Les impasses qui s’offrent à l’Afrique
En marge du néo souverainisme plusieurs chemins d’impasse s’offrent à l’Afrique. Le Marché du religieux s’est développé et voit s’opposer plusieurs régimes de vérité. Pour d’autres la solution est à chercher du côté du culte de l’entrepreneuriat et la glorification de l’individu. Dans un contexte de pénurie, de précarité et de lutte pour la survie, une culture hédoniste fondée sur la corruption et l’accaparement des richesses ne cesse de s’affirmer.
Réarmer la pensée
A rebours de ces chemins d’impasse et du fétichisme des élections, il faut selon Achille MBEMBE, miser sur une véritable démocratie, qu’il faudra construire pas à pas, en réarmant la pensée, en réhabilitant le désir d’histoire, en misant sur l’intelligence collective des africains. C’est cette intelligence qu’il faudra réveiller, nourrir et accompagner. C’est ainsi que pourront émerger de nouveaux horizons de sens. Il faut instaurer sur le terrain et dans la durée un mouvement de fond adossé à de nouvelles coalitions sociales, intellectuelles et culturelles.
La place de la France
La France a une place dans ce projet de réanimation de la création générale à condition qu’elle se débarrasse des oripeaux du passé et de ses illusions de grandeur. La stabilité et la sécurité ne s’obtiendront ni par des interventions militaires à répétition, ni par le soutien à des tyrans, ni par des sanctions intempestives, mais par l’approfondissement de la démocratie. Le moment est venu de se poser la question du sens et des finalités de la présence militaire française qui est remise en question par les nouvelles générations. Les raisons des échecs successifs, et de la défaite morale et intellectuelle subie par la France dans plusieurs pays de l’Afrique de l’Ouest, doivent être examinés en profondeur. La stabilité passera par une démilitarisation effective de tous les domaines de la vie politique, économique et sociale.
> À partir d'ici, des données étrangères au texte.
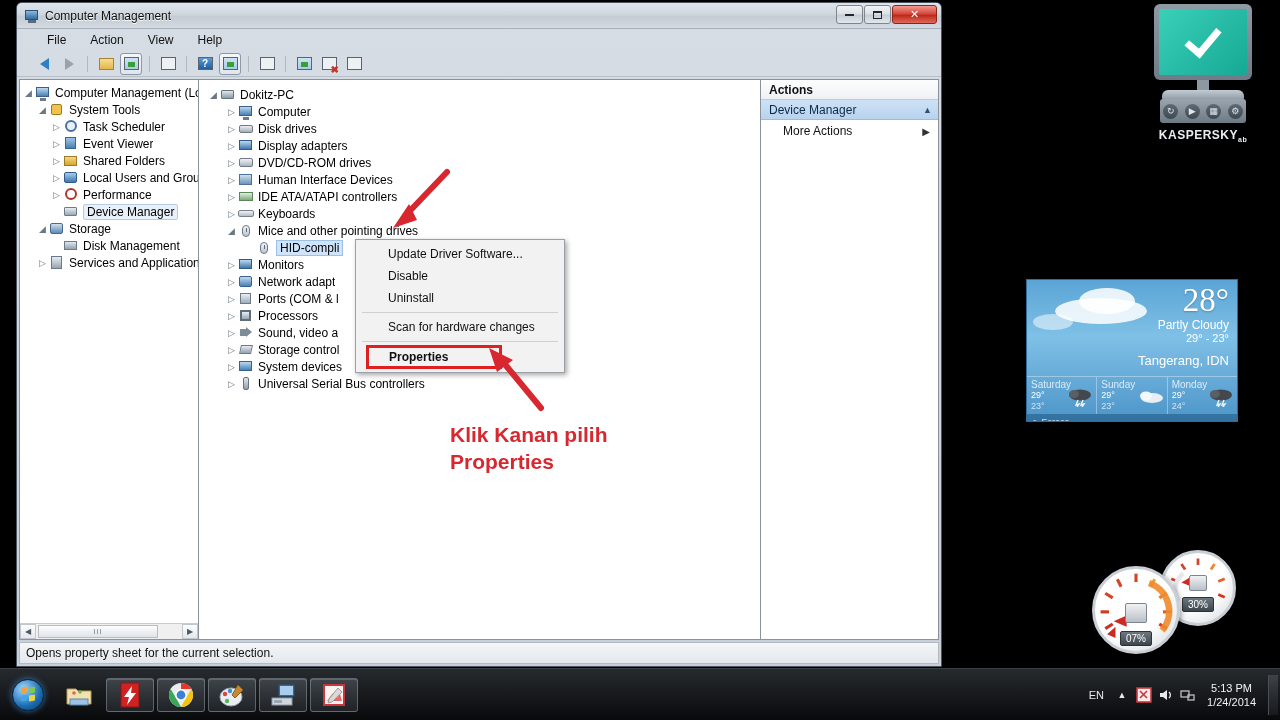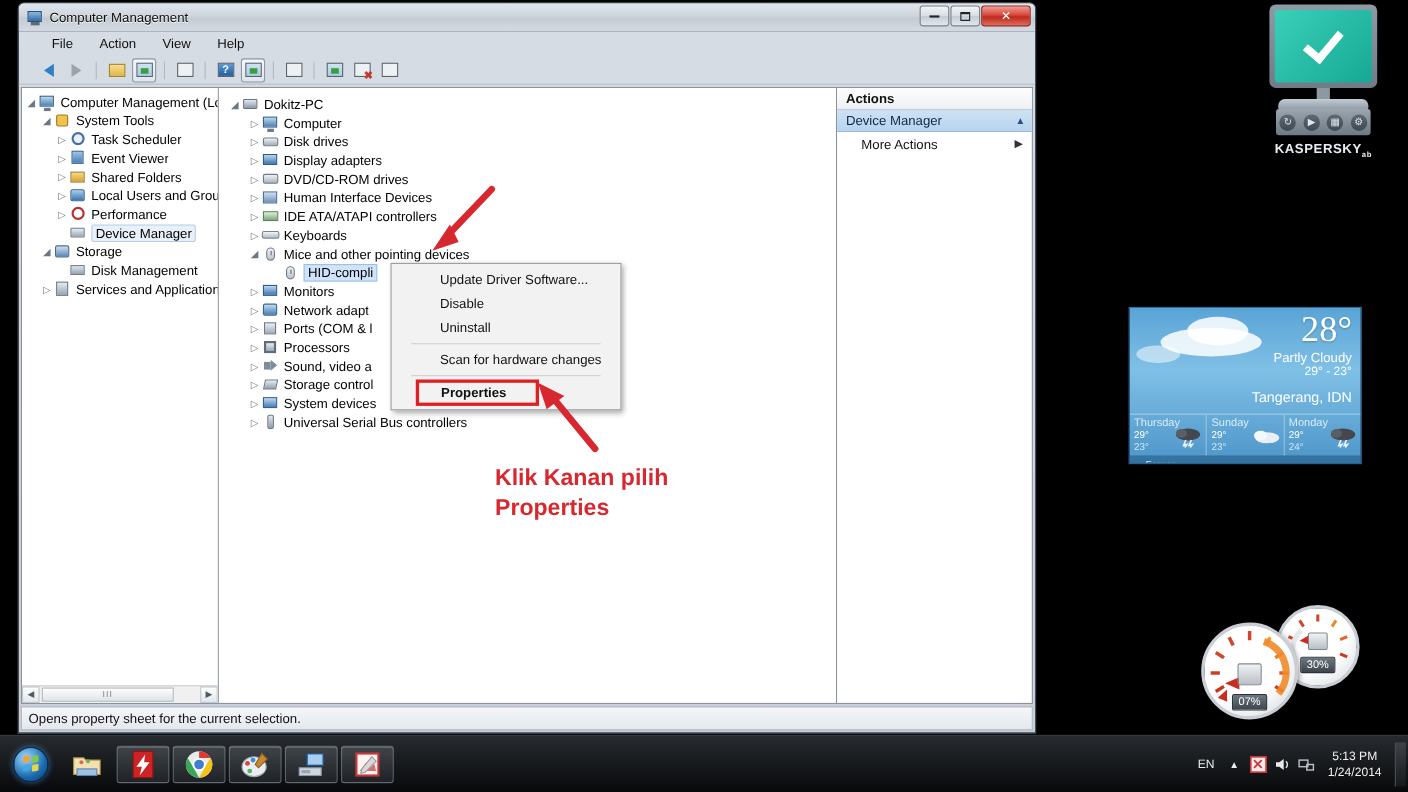--- a/index.html
+++ b/index.html
@@ -111,21 +111,21 @@
 
   
   .midtree { padding: 6px 0 0 6px; font-size: 12px; }
   .midtree .tnode { height: 17px; }
 
   
   .ctxmenu {
     position: absolute; left: 338px; top: 236px; width: 210px;
     background: #f2f2f2; border: 1px solid #9aa0a6;
     box-shadow: 2px 2px 5px rgba(0,0,0,.35);
-    padding: 3px 16px; z-index: 40; font-size: 12px;
+    padding: 3px 4px; z-index: 40; font-size: 12px;
   }
   .ctxitem { padding: 4px 10px 4px 28px; color: #111; white-space: nowrap; }
   .ctxsep { height: 1px; background: #d0d0d0; margin: 3px 2px; }
   .ctxitem.highlight {
     font-weight: bold; border: 3px solid #e02020; margin: 0 58px 0 6px;
     padding: 2px 6px 2px 20px; background: #f2f2f2;
   }
 
   
   .actions-hdr { height: 20px; background: linear-gradient(#fdfdfd,#eef1f4); border-bottom:1px solid #c3cad2;
@@ -249,21 +249,21 @@
       <div class="w-cloud" style="left:28px;top:18px;width:92px;height:26px;"></div>
       <div class="w-cloud" style="left:52px;top:8px;width:56px;height:26px;"></div>
       <div class="w-cloud" style="left:6px;top:34px;width:40px;height:16px;opacity:.6"></div>
       <div class="w-temp">28°</div>
       <div class="w-cond">Partly Cloudy</div>
       <div class="w-hl">29°  -  23°</div>
       <div class="w-loc">Tangerang, IDN</div>
     </div>
     <div class="w-days">
       <div class="w-day">
-        <div class="w-dn">Thursday</div>
+        <div class="w-dn">Saturday</div>
         <div class="w-dt">29°</div>
         <div class="w-dt" style="color:#cfe6f5">23°</div>
         <svg class="w-ico" viewBox="0 0 26 20">
           <ellipse cx="13" cy="8" rx="11" ry="5.5" fill="#44484e"></ellipse>
             <ellipse cx="7" cy="7" rx="5" ry="4" fill="#5a5f66"></ellipse>
           <path d="M11 13 L9 18 L12 17 L10 20" stroke="#eef4f8" stroke-width="1.4" fill="none"></path>
           <path d="M16 13 L14 18 L17 17 L15 20" stroke="#eef4f8" stroke-width="1.4" fill="none"></path>
         </svg>
       </div>
       <div class="w-day">
@@ -546,21 +546,21 @@
               <span class="ico">
                 <span class="ic-kbd"></span>
               </span>
               <span class="lbl">Keyboards</span>
             </div>
             <div class="tnode" style="padding-left: 20px;">
               <span class="exp">◢</span>
               <span class="ico">
                 <span class="ic-mouse"></span>
               </span>
-              <span class="lbl">Mice and other pointing devices</span>
+              <span class="lbl">Mice and other pointing drives</span>
             </div>
             <div class="tnode sel-blue" style="padding-left: 38px;">
               <span class="exp"></span>
               <span class="ico">
                 <span class="ic-mouse"></span>
               </span>
               <span class="lbl">HID-compli</span>
             </div>
             <div class="tnode" style="padding-left: 20px;">
               <span class="exp">▷</span>

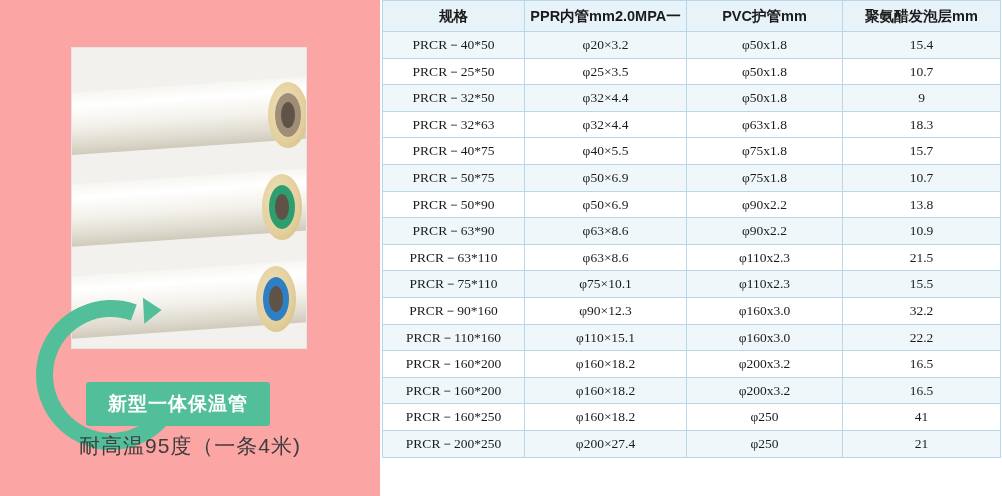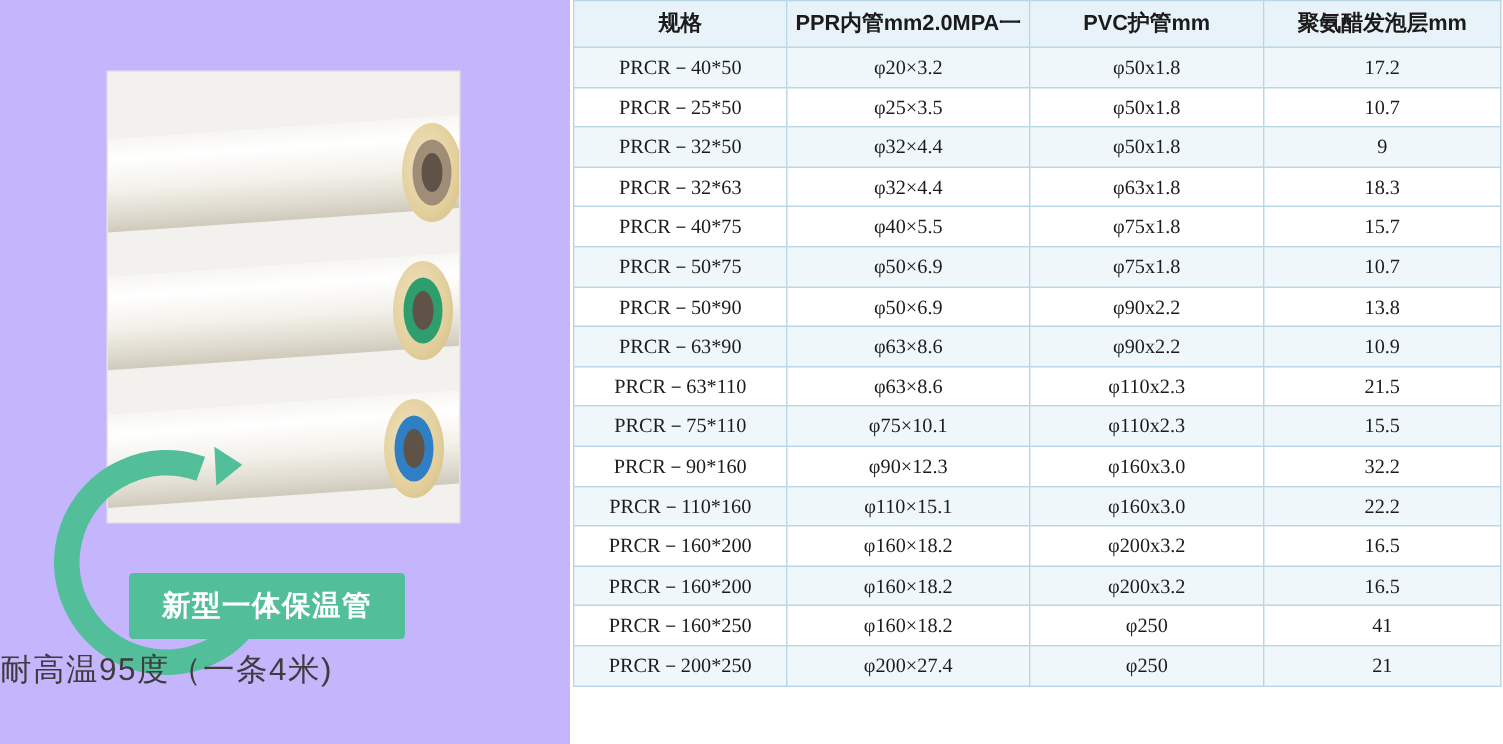--- a/index.html
+++ b/index.html
@@ -20,21 +20,21 @@
     display: flex;
     flex-direction: row;
   }
 
   
   .left-panel {
     position: relative;
     width: 380px;
     height: 496px;
     flex: 0 0 380px;
-    background: #c4b5fd;
+    background: #fca5a5;
   }
 
   .photo-frame {
     position: absolute;
     left: 72px;
     top: 48px;
     width: 234px;
     height: 300px;
     background: #f2f1ee;
     overflow: hidden;
@@ -117,20 +117,21 @@
     letter-spacing: 1px;
     border-radius: 3px;
     white-space: nowrap;
   }
 
   .caption {
     position: absolute;
     left: 0;
     top: 432px;
     width: 380px;
+    text-align: center;
     font-family: "Liberation Sans", sans-serif;
     font-size: 21px;
     color: #3d3d3d;
     letter-spacing: 1px;
   }
 
   
   .right-panel {
     width: 622px;
     height: 407px;
@@ -221,21 +222,21 @@
           <th>PPR内管mm2.0MPA一</th>
           <th>PVC护管mm</th>
           <th>聚氨醋发泡层mm</th>
         </tr>
       </thead>
       <tbody>
         <tr class="odd">
             <td>PRCR－40*50</td>
             <td>φ20×3.2</td>
             <td>φ50x1.8</td>
-            <td>17.2</td>
+            <td>15.4</td>
           </tr>
         <tr class="even">
             <td>PRCR－25*50</td>
             <td>φ25×3.5</td>
             <td>φ50x1.8</td>
             <td>10.7</td>
           </tr>
         <tr class="odd">
             <td>PRCR－32*50</td>
             <td>φ32×4.4</td>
Quelques réflexions à méditer
Si cette évolution de l’Afrique avait été exposée par un intellectuel français, elle aurait sans doute été qualifiée de paternaliste et entachée de post colonialisme notamment dans son aspect critique de la situation actuelle. Cette analyse lucide, dénuée de tout sentiment anti-français, et effectuée de l’intérieure de la société africaine par quelqu’un qui a pour ambition de réfléchir sur le présent et les devenirs d’une Afrique au cœur des transformations du monde contemporain, nous permet de mieux appréhender ce qui est en train de se passer sous nos yeux sur le continent africain. Pour en sortir par le haut, comme le défend Achille MBEMBE, l’Afrique doit s’appuyer sur les trois grands piliers de la conscience moderne à savoir la démocratie, les droits humains et l’idée de justice universelle.